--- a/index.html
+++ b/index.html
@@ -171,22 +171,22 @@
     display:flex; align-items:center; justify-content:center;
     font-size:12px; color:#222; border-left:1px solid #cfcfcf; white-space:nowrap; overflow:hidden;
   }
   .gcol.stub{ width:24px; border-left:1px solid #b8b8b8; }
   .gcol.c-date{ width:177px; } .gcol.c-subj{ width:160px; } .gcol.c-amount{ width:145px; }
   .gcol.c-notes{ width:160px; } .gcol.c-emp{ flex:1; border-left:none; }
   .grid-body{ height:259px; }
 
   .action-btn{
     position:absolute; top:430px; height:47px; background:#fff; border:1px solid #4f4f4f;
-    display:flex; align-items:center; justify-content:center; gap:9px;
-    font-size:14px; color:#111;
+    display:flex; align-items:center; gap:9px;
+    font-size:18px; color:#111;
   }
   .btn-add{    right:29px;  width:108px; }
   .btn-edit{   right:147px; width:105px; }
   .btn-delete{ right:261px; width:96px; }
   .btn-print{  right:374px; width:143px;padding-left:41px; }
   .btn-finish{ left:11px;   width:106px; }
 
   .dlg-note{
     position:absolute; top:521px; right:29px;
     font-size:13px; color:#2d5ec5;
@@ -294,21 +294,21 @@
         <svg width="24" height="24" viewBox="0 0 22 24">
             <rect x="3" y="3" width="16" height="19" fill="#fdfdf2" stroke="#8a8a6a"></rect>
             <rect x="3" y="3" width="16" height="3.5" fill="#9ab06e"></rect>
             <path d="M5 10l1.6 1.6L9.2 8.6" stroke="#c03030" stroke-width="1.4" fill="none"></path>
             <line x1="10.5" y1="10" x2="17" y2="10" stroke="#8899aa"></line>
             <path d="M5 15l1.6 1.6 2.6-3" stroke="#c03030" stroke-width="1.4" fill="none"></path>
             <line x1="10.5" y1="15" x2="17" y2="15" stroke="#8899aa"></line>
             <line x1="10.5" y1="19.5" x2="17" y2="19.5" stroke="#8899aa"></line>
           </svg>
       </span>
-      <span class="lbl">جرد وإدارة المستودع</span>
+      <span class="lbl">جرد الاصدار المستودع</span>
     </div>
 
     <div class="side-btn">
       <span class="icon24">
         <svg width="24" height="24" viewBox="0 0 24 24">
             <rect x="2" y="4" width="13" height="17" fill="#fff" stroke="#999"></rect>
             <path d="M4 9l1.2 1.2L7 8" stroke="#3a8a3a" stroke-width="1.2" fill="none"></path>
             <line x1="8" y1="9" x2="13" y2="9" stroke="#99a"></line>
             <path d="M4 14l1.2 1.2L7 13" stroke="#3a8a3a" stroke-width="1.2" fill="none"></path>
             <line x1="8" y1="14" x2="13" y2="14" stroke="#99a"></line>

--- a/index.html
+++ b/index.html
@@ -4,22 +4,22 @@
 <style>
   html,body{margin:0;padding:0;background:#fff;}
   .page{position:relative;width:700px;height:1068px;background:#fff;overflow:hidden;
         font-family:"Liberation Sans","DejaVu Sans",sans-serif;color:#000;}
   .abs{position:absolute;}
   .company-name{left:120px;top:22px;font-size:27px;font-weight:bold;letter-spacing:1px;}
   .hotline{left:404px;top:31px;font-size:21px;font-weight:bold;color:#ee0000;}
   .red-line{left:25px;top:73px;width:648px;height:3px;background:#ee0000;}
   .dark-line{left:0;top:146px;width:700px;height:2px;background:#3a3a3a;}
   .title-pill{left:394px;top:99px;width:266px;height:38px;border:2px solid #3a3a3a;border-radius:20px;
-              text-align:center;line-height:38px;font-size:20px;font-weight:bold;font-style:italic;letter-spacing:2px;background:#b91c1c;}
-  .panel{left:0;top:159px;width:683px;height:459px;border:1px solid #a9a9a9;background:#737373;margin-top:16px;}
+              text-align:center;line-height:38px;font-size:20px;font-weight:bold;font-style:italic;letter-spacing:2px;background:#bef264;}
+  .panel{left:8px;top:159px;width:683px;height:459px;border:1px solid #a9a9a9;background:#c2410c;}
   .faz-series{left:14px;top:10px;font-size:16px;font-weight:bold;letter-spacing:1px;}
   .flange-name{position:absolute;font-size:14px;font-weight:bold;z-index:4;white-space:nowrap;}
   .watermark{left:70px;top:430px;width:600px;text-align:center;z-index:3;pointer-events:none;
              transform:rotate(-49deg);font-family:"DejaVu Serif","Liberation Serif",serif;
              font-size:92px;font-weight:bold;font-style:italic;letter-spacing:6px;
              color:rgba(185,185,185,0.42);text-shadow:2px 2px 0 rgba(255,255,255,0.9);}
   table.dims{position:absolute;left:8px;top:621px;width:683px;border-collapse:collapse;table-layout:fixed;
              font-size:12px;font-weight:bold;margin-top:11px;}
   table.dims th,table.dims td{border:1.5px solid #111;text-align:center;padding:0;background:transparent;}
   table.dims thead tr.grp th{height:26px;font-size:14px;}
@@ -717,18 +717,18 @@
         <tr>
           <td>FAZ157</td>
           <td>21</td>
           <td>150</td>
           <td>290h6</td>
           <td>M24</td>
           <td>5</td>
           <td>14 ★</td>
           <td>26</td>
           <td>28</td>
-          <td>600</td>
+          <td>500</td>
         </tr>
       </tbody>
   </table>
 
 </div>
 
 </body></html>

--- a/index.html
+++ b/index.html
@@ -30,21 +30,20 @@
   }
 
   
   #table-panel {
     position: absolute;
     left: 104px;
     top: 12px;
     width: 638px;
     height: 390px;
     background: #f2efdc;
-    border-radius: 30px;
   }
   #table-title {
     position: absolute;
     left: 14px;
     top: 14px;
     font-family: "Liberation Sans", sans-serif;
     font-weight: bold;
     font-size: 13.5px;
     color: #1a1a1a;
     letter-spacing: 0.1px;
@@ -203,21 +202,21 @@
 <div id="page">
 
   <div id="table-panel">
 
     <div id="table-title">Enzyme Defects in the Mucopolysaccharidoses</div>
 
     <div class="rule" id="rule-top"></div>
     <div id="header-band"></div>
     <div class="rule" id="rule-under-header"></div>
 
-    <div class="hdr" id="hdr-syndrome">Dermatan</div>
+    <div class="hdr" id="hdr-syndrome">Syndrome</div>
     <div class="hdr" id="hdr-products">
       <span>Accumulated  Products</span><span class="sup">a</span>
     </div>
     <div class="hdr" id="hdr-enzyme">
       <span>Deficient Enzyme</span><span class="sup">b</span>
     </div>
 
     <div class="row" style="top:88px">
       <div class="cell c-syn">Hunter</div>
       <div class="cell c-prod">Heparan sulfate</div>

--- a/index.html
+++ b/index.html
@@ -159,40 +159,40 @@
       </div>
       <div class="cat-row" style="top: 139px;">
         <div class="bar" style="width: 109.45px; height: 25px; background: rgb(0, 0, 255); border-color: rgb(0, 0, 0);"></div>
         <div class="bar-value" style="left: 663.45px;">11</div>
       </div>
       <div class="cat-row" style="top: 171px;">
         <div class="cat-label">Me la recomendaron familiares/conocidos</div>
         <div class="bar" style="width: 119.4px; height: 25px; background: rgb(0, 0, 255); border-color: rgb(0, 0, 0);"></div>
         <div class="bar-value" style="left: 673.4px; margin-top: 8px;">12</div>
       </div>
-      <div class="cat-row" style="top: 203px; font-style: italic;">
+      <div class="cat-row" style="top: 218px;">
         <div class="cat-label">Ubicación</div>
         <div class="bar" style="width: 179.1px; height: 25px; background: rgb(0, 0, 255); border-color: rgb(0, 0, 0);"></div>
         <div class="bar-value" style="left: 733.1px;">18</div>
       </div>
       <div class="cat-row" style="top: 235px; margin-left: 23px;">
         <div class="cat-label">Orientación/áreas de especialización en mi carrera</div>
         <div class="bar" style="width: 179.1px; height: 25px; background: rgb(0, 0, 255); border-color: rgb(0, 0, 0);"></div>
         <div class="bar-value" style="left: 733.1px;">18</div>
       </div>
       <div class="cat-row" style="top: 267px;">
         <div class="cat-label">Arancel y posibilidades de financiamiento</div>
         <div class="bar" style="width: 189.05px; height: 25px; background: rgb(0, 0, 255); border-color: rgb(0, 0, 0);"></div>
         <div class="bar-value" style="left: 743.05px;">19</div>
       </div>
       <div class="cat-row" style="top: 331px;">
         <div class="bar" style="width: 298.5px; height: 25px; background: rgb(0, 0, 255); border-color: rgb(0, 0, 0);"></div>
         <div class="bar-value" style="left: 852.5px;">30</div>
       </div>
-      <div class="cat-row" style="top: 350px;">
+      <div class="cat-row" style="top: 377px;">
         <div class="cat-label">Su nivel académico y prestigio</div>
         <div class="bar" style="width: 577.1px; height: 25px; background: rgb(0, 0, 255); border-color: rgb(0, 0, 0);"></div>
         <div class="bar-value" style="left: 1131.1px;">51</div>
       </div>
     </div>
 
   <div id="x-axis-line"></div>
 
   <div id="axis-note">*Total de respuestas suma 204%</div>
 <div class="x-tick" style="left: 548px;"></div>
________________
## The problem
From the line holding "width: 638px;" to the line holding "-159,40 +159,40 @@", inclusive, restate each line above exactly as written.

## Task solution
     width: 638px;
     height: 390px;
     background: #f2efdc;
-    border-radius: 30px;
   }
   #table-title {
     position: absolute;
     left: 14px;
     top: 14px;
     font-family: "Liberation Sans", sans-serif;
     font-weight: bold;
     font-size: 13.5px;
     color: #1a1a1a;
     letter-spacing: 0.1px;
@@ -203,21 +202,21 @@
 <div id="page">
 
   <div id="table-panel">
 
     <div id="table-title">Enzyme Defects in the Mucopolysaccharidoses</div>
 
     <div class="rule" id="rule-top"></div>
     <div id="header-band"></div>
     <div class="rule" id="rule-under-header"></div>
 
-    <div class="hdr" id="hdr-syndrome">Dermatan</div>
+    <div class="hdr" id="hdr-syndrome">Syndrome</div>
     <div class="hdr" id="hdr-products">
       <span>Accumulated  Products</span><span class="sup">a</span>
     </div>
     <div class="hdr" id="hdr-enzyme">
       <span>Deficient Enzyme</span><span class="sup">b</span>
     </div>
 
     <div class="row" style="top:88px">
       <div class="cell c-syn">Hunter</div>
       <div class="cell c-prod">Heparan sulfate</div>

--- a/index.html
+++ b/index.html
@@ -159,40 +159,40 @@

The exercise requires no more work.